• INSTRUCTIONS FOR THE TASK:
Lift every line from the entries that includes the word "span".

• TASK INPUTS:
= Beginning of Section =

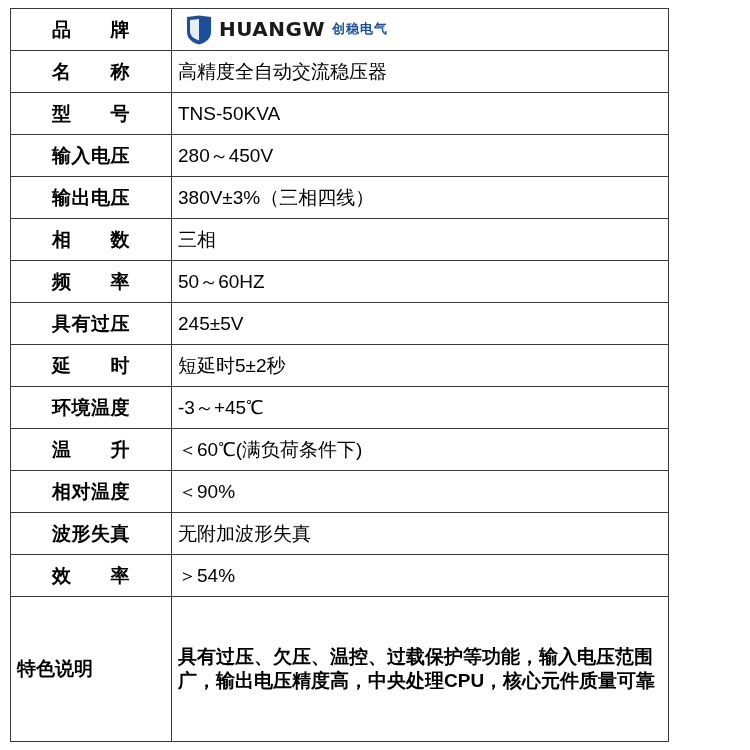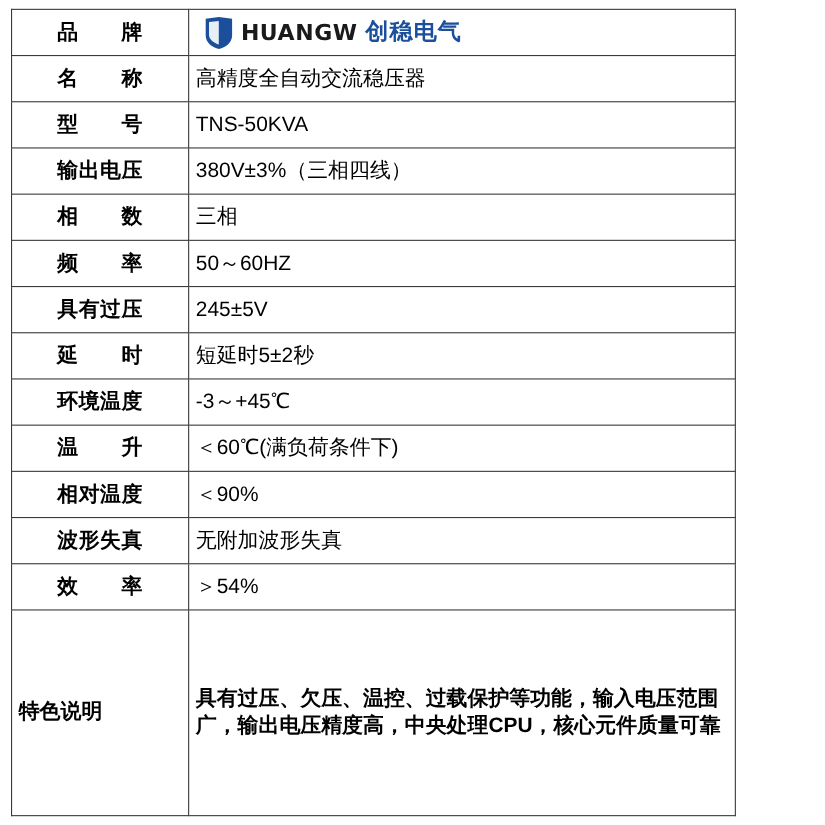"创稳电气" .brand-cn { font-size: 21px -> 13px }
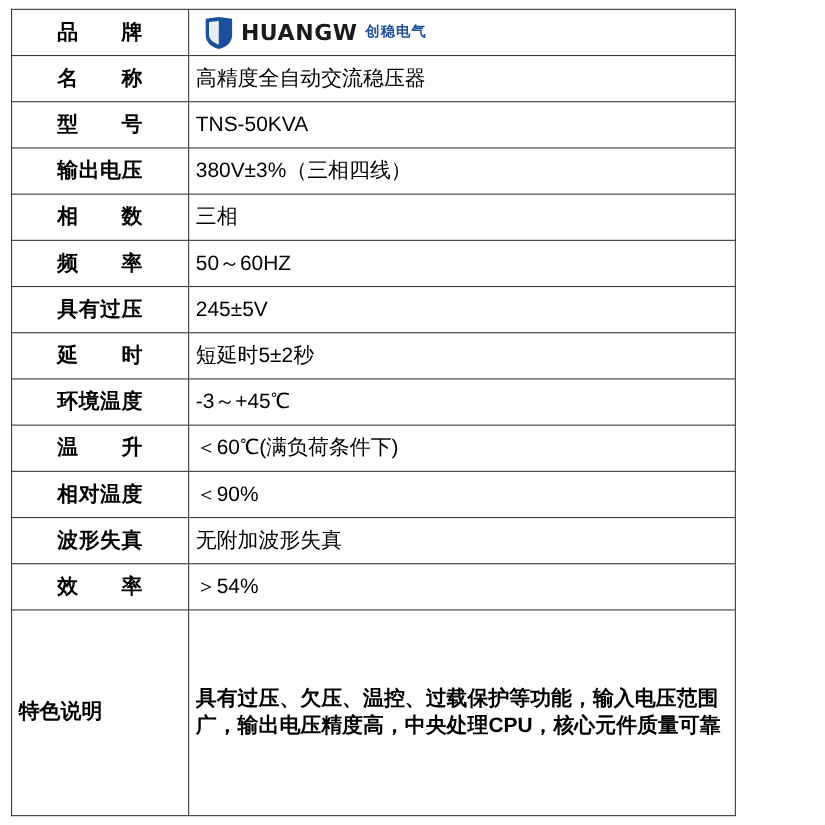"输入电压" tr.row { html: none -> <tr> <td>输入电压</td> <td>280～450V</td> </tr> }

= End of Section =
= Beginning of Section =

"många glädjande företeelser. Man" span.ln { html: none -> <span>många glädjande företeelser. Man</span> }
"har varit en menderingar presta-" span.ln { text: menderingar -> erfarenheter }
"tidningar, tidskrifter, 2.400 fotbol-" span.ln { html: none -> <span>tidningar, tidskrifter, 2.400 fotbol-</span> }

= End of Section =

• WRITTEN SOLUTION:
"många glädjande företeelser. Man" span.ln { html: none -> <span>många glädjande företeelser. Man</span> }
"har varit en menderingar presta-" span.ln { text: menderingar -> erfarenheter }
"tidningar, tidskrifter, 2.400 fotbol-" span.ln { html: none -> <span>tidningar, tidskrifter, 2.400 fotbol-</span> }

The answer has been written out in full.